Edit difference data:
----------------------------------------

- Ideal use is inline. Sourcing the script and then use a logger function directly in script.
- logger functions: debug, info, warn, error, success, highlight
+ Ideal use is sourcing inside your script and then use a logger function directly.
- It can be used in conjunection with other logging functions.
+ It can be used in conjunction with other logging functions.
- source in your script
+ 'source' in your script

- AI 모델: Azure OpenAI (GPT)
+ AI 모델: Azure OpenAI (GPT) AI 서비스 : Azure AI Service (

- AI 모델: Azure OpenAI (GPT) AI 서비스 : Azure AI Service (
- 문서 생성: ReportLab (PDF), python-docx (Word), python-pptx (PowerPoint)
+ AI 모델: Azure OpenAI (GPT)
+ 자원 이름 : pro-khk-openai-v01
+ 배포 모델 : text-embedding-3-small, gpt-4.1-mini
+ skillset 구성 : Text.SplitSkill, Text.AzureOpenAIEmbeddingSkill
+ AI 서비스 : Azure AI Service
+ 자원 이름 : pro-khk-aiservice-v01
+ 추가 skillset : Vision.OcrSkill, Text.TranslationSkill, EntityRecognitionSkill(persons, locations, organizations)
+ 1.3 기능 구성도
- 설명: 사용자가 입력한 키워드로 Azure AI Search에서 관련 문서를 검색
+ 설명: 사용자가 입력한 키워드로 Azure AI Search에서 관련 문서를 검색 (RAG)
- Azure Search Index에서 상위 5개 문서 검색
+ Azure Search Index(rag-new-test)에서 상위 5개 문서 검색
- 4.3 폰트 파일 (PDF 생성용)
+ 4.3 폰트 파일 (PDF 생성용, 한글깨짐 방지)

----------------------------------------

§ TASK GOAL
Stop after the line containing "logger function directly.": print exactly the lines from the start of the entries above up to it, that line included.

§ COMPLETED TASK
- Ideal use is inline. Sourcing the script and then use a logger function directly in script.
- logger functions: debug, info, warn, error, success, highlight
+ Ideal use is sourcing inside your script and then use a logger function directly.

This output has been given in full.